Dataset items
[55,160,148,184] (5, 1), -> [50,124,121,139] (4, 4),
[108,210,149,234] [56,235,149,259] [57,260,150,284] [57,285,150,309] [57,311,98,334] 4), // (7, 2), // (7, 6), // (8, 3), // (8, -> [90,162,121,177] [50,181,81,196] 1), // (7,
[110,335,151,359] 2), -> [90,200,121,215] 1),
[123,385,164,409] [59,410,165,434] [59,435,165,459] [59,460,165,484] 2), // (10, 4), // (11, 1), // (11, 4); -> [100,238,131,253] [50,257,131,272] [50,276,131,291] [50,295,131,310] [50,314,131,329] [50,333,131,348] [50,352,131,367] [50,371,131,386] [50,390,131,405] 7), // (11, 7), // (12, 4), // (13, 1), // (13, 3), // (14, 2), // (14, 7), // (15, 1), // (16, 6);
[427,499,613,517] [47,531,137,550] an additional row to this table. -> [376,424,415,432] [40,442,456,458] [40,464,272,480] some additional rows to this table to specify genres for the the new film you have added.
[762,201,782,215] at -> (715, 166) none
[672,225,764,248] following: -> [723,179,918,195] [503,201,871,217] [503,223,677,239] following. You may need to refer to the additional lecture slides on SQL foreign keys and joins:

## What the exercise asks:
Write out each line of the data that holds the string "additional".

## Response for this exercise:
[427,499,613,517] [47,531,137,550] an additional row to this table. -> [376,424,415,432] [40,442,456,458] [40,464,272,480] some additional rows to this table to specify genres for the the new film you have added.
[672,225,764,248] following: -> [723,179,918,195] [503,201,871,217] [503,223,677,239] following. You may need to refer to the additional lecture slides on SQL foreign keys and joins:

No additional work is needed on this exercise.